WORK REQUIRED
Without the pictures, restate all of the data below word for word.
== INFORMATION GIVEN
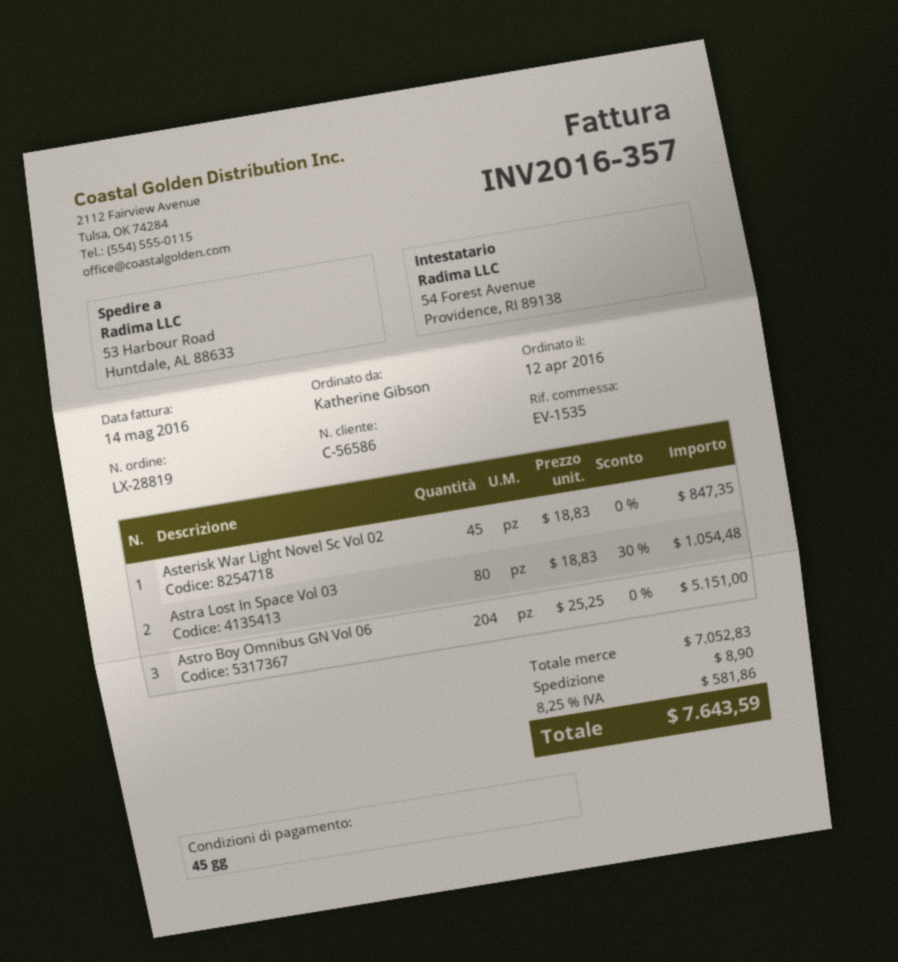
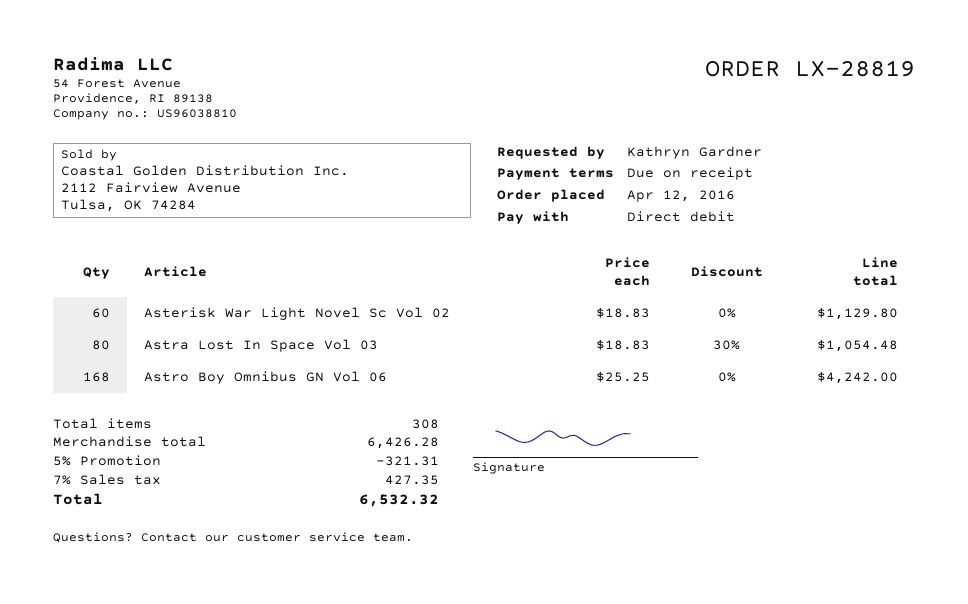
payment terms: 45 days -> on receipt
ordered by: Katherine Gibson -> Kathryn Gardner
Asterisk War Light Novel Sc Vol 02: 45 x 18.83 = 847.35 -> 60 x 18.83 = 1129.80
Astro Boy Omnibus GN Vol 06: 204 x 25.25 = 5151.00 -> 168 x 25.25 = 4242.00
subtotal: 7052.83 -> 6426.28
discount: none -> 5% = 321.31
shipping: 8.90 -> none
tax: 8.25% = 581.86 -> 7% = 427.35
total: 7643.59 -> 6532.32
====
WORKED SOLUTION
payment terms: 45 days -> on receipt
ordered by: Katherine Gibson -> Kathryn Gardner
Asterisk War Light Novel Sc Vol 02: 45 x 18.83 = 847.35 -> 60 x 18.83 = 1129.80
Astro Boy Omnibus GN Vol 06: 204 x 25.25 = 5151.00 -> 168 x 25.25 = 4242.00
subtotal: 7052.83 -> 6426.28
discount: none -> 5% = 321.31
shipping: 8.90 -> none
tax: 8.25% = 581.86 -> 7% = 427.35
total: 7643.59 -> 6532.32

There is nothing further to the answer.